Петр Терентьич огляделся по сторонам: так чисто, уютно в этой маленькой комнате; в золоченых рамах старинный портрет генерала, картины, трюмо, на лежанке канделябры.
— Это все казенное, из барского дома, по описи, — как бы оправдываясь, сказала она.
— Я знаю… Я только…
И он нахмурил лоб. Ему вспомнилась своя родная изба, темная и мрачная, пропахшая столетней деревенской вонью, вспомнилась вчерашняя встреча с отцом.

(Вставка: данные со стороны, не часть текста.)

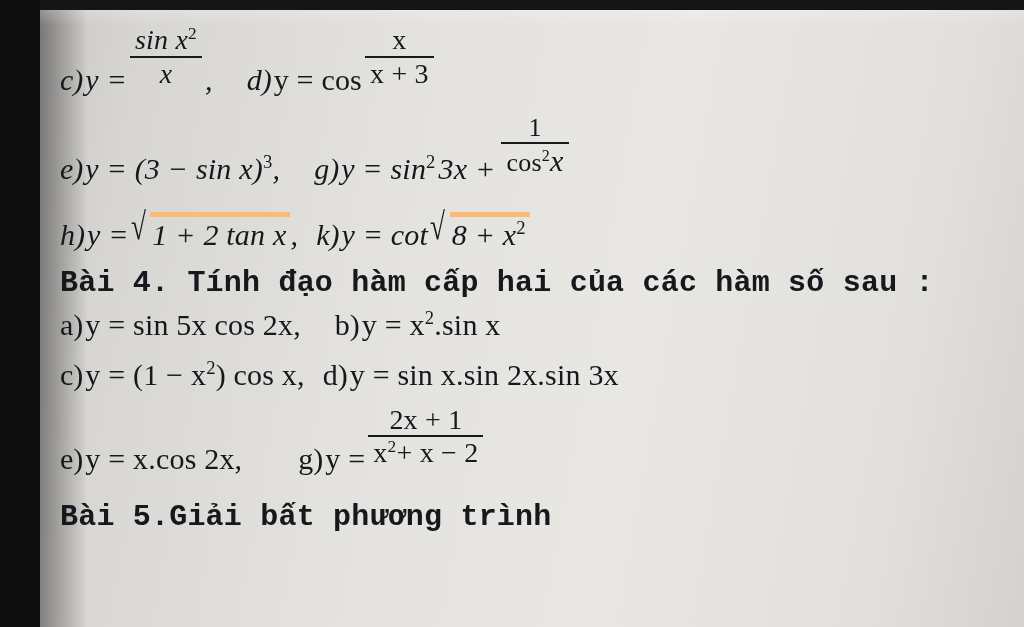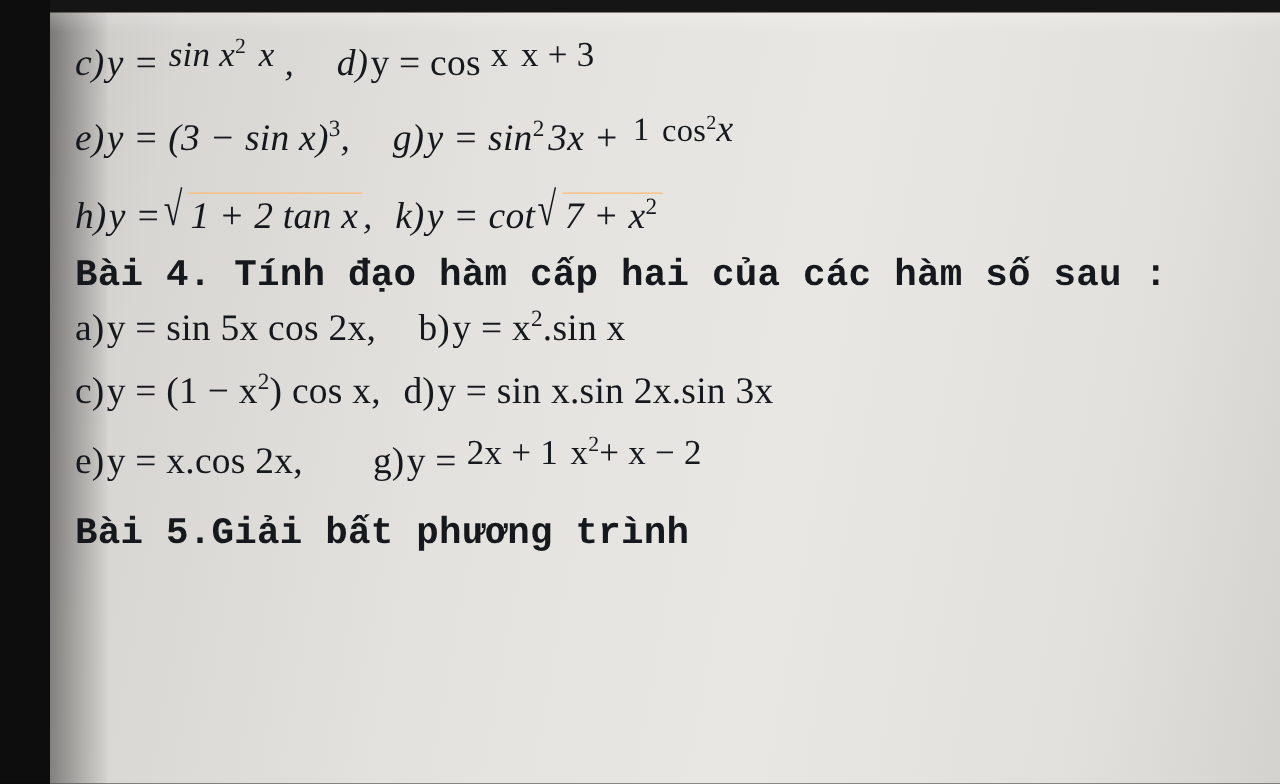--- a/index.html
+++ b/index.html
@@ -91,21 +91,21 @@
   .label.upright { font-style: normal; }
   .gap { display: inline-block; width: 34px; }
   .gap-sm { display: inline-block; width: 18px; }
   .gap-lg { display: inline-block; width: 56px; }
 
   .op { padding: 0 3px; font-style: italic; }
 
   
   .frac {
     display: inline-flex;
-    flex-direction: row;
+    flex-direction: column;
     align-items: center;
     vertical-align: middle;
     margin: 0 3px;
     position: relative;
     top: -0.55em;
     line-height: 1.05;
   }
   .frac .num, .frac .den {
     padding: 0 5px;
     font-size: 28px;
@@ -140,21 +140,21 @@
     margin-left: 2px;
   }
   .sqrt .radical {
     font-size: 34px;
     line-height: 1;
     transform: scaleX(0.8) scaleY(1.12);
     transform-origin: bottom left;
     padding-right: 1px;
   }
   .sqrt .radicand {
-    border-top: 1px solid #fdba74;
+    border-top: 5px solid #fdba74;
     padding: 1px 4px 0 2px;
   }
 
   .bold-vn {
     font-family: Liberation Mono, monospace;
     font-weight: bold;
     font-style: normal;
     font-size: 30px;
     letter-spacing: 0.2px;
   }
@@ -210,21 +210,21 @@
       <span class="sqrt">
         <span class="radical">√</span>
         <span class="radicand math">1 + 2 tan x</span>
       </span>
       <span class="math">,</span>
       <span class="gap-sm"></span>
       <span class="label">k)</span>
       <span class="math">y = cot</span>
       <span class="sqrt">
         <span class="radical">√</span>
-        <span class="radicand math"><span>7 + x</span><span class="sup upright">2</span></span>
+        <span class="radicand math"><span>8 + x</span><span class="sup upright">2</span></span>
       </span>
     </div>
 
     <div class="line row-heading">
       <span class="bold-vn">Bài 4. Tính đạo hàm cấp hai của các hàm số sau :</span>
     </div>
 
     <div class="line row-4">
       <span class="label upright">a)</span>
       <span class="math upright">y = sin 5x cos 2x,</span>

— Пейте, пожалуйста… Отчего вы такой грустный? Отец? Слышала, слышала… Это безобразие, какое пьянство идет по деревне. Скандалы, ругань, жен бьют. Наш заведующий хотел даже арестовать вашего родителя… Ну, расскажите, как вы? Как там, в Питере?
— Да что ж, хорошо, — невесело ответил он. — А главное, меня берет забота о матери…
— Да, конечно, — думая о другом, проговорила она, глаза ее были устремлены куда-то вдаль. — А в театры часто ходили? Ах, расскажите, Петр Терентьич.
— Да, ходил и в театры. Редко только… Я думаю, много неприятностей мне предвидится в моей семье.
— А какие же вы пьесы видели? Расскажите, миленький… Я так… я так здесь…
— Разные пьесы. И кинематографы. — Он взглянул с упреком в ее загоревшиеся мечтой глаза, — Я больше митинги любил да лекции… У нас в казармах, другой раз… Да… Уж вы простите, Любовь Даниловна. Я вот все докучаю… про свои болячки семейные. Уж извините…
— Пожалуйста, что вы, ведь я же вам сочувствую и понимаю вас.
— Боюсь за себя, — вздохнул он. — Как бы промежду отцом и мной чего не вышло. Очень крупно говорили мы… А мать моя совсем больная, за эти два года состарилась, едва узнал ее. Оглохла… Ах, как худо, Любовь Даниловна.
Они пробеседовали так очень долго. Она сказала ему, что теперь уж не до идей, она учительство бросила, чтоб не умереть с голоду: здесь все-таки паек и теплый угол.
— Может, и вы бы толкнулись к заведующему, — авось местишко найдется…
Петр Терентьич взял у нее тургеневские «Записки охотника» и направился в бывший барский дом.
Управляющий, чернобородый, в очках, человек, встретил его радушно, обещал небольшое местишко.
— А ты вот что, Петр, — сказал он. — Ты семью свою как не то урегулируй. А то я возьмусь.
Петр Терентьич пошел по знакомым крестьянам.
Его крестный, высокий, крепкий мужик лет пятидесяти, расцеловался с ним и повел показывать свое хозяйство: вот эта корова Красуля получила премию на местной выставке — десять пудов жмыху. А это новый жеребец, Свой, доморощенный.
Крестный схватил поводья и побежал с жеребцом по улице. Ветер трепал его бороду, крутил хвост и гриву гнедого жеребца. Жеребец бил в воздух задом или всплывал на дыбы храпя.
— Тпрру!.. Видал, каков! На будущий год на выставку.